Acompanhamento de casos expostos após o nascimento
Após o parto, a mulher com quadro suspeito ou confirmado de toxoplasmose aguda na gestação pode interromper o tratamento. Exceto em casos especiais, com comprometimento ocular, a gestante ou qualquer adulto com toxoplasmose não necessita de tratamento.

O tratamento na gravidez tem por objetivo prevenir a transmissão vertical ou tratar o feto já infectado ou com suspeita de infecção.
Para o recém-nascido, o rastreio da toxoplasmose congênita não termina com o parto. Todos os bebês expostos à toxoplasmose durante a gestação precisam ser acompanhados em serviços especializados.
Vimos que as consequências mais comuns da toxoplasmose congênita são a toxoplasmose ocular e neurológica.

Atenção!
É importante lembrar que os bebês devem ser acompanhados por até 2 anos para verificar se foram afetados e tratados quando indicado pela equipe médica.
> Qual é o papel do ACS, nestes casos?
Na consulta pós-parto, ou em visitas domiciliares, lembre-se que, se a mulher teve toxoplasmose aguda na gestação, uma consulta de seguimento da criança deve ser agendada.
Clique aqui e saiba mais sobre o teste do Pezinho para detecção da toxoplasmose congênita que foi instituído pela Portaria nº 7, de 4 de março de 2020.
É importante reforçar que o papel do Agente Comunitário de Saúde é fundamental na prevenção e tratamento da toxoplasmose durante a gestação.
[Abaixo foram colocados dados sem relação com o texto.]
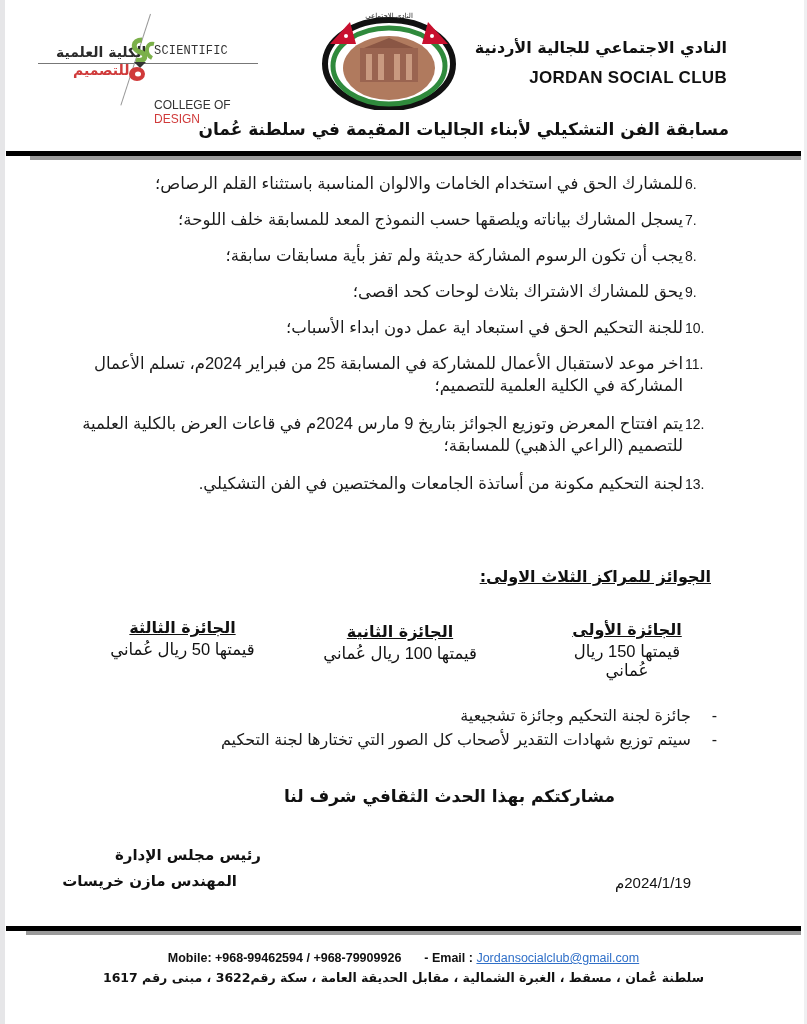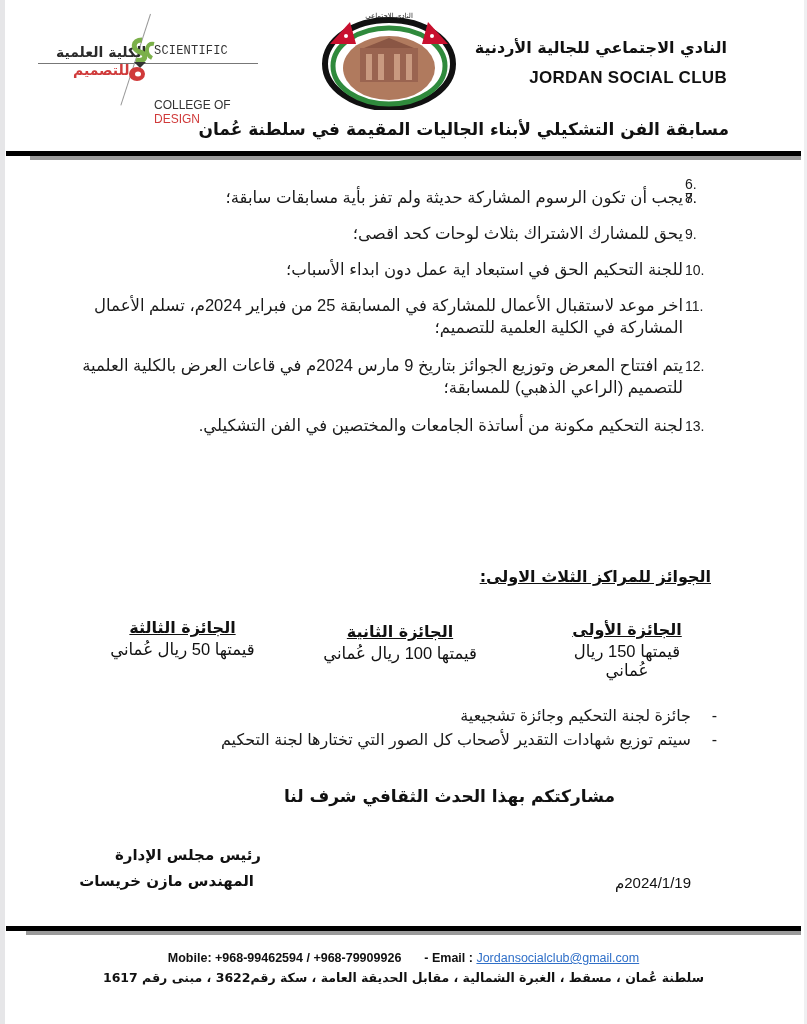--- a/index.html
+++ b/index.html
@@ -46,21 +46,21 @@
     .prize.third { left: 100px; top: 618px; width: 165px; }
     .prize.first .p-value { }
 
     .extras { position: absolute; right: 90px; top: 704px; direction: rtl; font-size: 16px; color: #1a1a1a; }
     .extras li { list-style: none; position: relative; padding-right: 26px; line-height: 24px; }
     .extras li .dash { position: absolute; right: 0; top: 0; }
 
     .closing { position: absolute; right: 192px; top: 786px; font-size: 17px; font-weight: bold; direction: rtl; font-family: "DejaVu Sans", sans-serif; }
 
     .sign-title { position: absolute; right: 546px; top: 846px; font-size: 15px; font-weight: bold; direction: rtl; font-family: "DejaVu Sans", sans-serif; }
-    .sign-name { position: absolute; right: 553px; top: 872px; font-size: 15px; font-weight: bold; direction: rtl; font-family: "DejaVu Sans", sans-serif; margin-left: 12px; }
+    .sign-name { position: absolute; right: 570px; top: 872px; font-size: 15px; font-weight: bold; direction: rtl; font-family: "DejaVu Sans", sans-serif; margin-left: 12px; }
     .sign-date { position: absolute; right: 116px; top: 874px; font-size: 15px; direction: rtl; }
 
     
     .footer-contact { position: absolute; left: 0; width: 807px; top: 951px; text-align: center; font-size: 12.5px; font-weight: bold; color: #111; }
     .footer-contact .sp { display: inline-block; width: 16px; }
     .footer-contact a { color: #2f6fc8; text-decoration: underline; font-weight: normal; }
     .footer-address { position: absolute; left: 0; width: 807px; top: 970px; text-align: center; font-size: 12.5px; font-weight: bold; direction: rtl; color: #111; font-family: "DejaVu Sans", sans-serif; }
   </style>
 </head>
 <body>
@@ -105,23 +105,25 @@
 <div class="club-name-en">JORDAN SOCIAL CLUB</div>
 
 <div class="doc-title">مسابقة الفن التشكيلي لأبناء الجاليات المقيمة في سلطنة عُمان</div>
 
 <div class="rule-black"></div>
 <div class="rule-gray"></div>
 
 <div class="rules">
   <div class="rule-item">
     <span class="num">6.</span>
+    <span>للمشارك الحق في استخدام الخامات والالوان المناسبة باستثناء القلم الرصاص؛</span>
   </div>
   <div class="rule-item">
     <span class="num">7.</span>
+    <span>يسجل المشارك بياناته ويلصقها حسب النموذج المعد للمسابقة خلف اللوحة؛</span>
   </div>
   <div class="rule-item">
     <span class="num">8.</span>
     <span>يجب أن تكون الرسوم المشاركة حديثة ولم تفز بأية مسابقات سابقة؛</span>
   </div>
   <div class="rule-item">
     <span class="num">9.</span>
     <span>يحق للمشارك الاشتراك بثلاث لوحات كحد اقصى؛</span>
   </div>
   <div class="rule-item">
Orientar as gestantes sobre hábitos de higiene, alimentação segura e a importância do pré-natal contribui diretamente para a redução dos riscos de infecção. Além disso, o acompanhamento contínuo e o encaminhamento adequado em casos suspeitos fortalecem a rede de cuidado. Com informação clara e ações simples, é possível proteger a saúde da mãe e do bebê.